**Problem statement**
Return all lines below containing the word "none".
Segment Start: Data for this task
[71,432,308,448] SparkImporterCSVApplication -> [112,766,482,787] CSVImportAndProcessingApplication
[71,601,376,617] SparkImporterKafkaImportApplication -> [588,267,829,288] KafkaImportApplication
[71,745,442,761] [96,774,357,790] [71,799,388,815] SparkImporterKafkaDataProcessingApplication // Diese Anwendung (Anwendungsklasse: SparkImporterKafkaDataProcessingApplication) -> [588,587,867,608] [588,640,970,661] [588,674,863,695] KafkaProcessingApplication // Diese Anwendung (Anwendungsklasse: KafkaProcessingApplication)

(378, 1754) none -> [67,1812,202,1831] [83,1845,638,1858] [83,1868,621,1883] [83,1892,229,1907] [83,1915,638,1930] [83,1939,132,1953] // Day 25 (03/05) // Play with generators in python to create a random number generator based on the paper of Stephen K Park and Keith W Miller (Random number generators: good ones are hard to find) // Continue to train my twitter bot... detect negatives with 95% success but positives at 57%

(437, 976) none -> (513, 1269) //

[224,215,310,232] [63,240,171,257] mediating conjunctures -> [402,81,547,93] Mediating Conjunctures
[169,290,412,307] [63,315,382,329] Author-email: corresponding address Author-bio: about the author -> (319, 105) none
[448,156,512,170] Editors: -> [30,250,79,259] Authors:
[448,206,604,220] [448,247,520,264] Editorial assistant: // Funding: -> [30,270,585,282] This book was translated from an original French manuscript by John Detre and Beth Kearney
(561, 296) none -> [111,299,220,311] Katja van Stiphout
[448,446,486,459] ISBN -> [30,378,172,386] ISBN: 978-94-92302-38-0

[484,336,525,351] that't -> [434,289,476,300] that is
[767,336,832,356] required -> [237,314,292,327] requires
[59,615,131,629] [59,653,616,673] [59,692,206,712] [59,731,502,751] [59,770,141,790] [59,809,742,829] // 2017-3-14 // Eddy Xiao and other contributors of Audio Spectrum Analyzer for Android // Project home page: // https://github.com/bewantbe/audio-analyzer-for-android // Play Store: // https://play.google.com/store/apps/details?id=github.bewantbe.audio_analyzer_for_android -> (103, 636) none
Segment End: Data for this task
**Response to this task**
(378, 1754) none -> [67,1812,202,1831] [83,1845,638,1858] [83,1868,621,1883] [83,1892,229,1907] [83,1915,638,1930] [83,1939,132,1953] // Day 25 (03/05) // Play with generators in python to create a random number generator based on the paper of Stephen K Park and Keith W Miller (Random number generators: good ones are hard to find) // Continue to train my twitter bot... detect negatives with 95% success but positives at 57%
(437, 976) none -> (513, 1269) //
[169,290,412,307] [63,315,382,329] Author-email: corresponding address Author-bio: about the author -> (319, 105) none
(561, 296) none -> [111,299,220,311] Katja van Stiphout
[59,615,131,629] [59,653,616,673] [59,692,206,712] [59,731,502,751] [59,770,141,790] [59,809,742,829] // 2017-3-14 // Eddy Xiao and other contributors of Audio Spectrum Analyzer for Android // Project home page: // https://github.com/bewantbe/audio-analyzer-for-android // Play Store: // https://play.google.com/store/apps/details?id=github.bewantbe.audio_analyzer_for_android -> (103, 636) none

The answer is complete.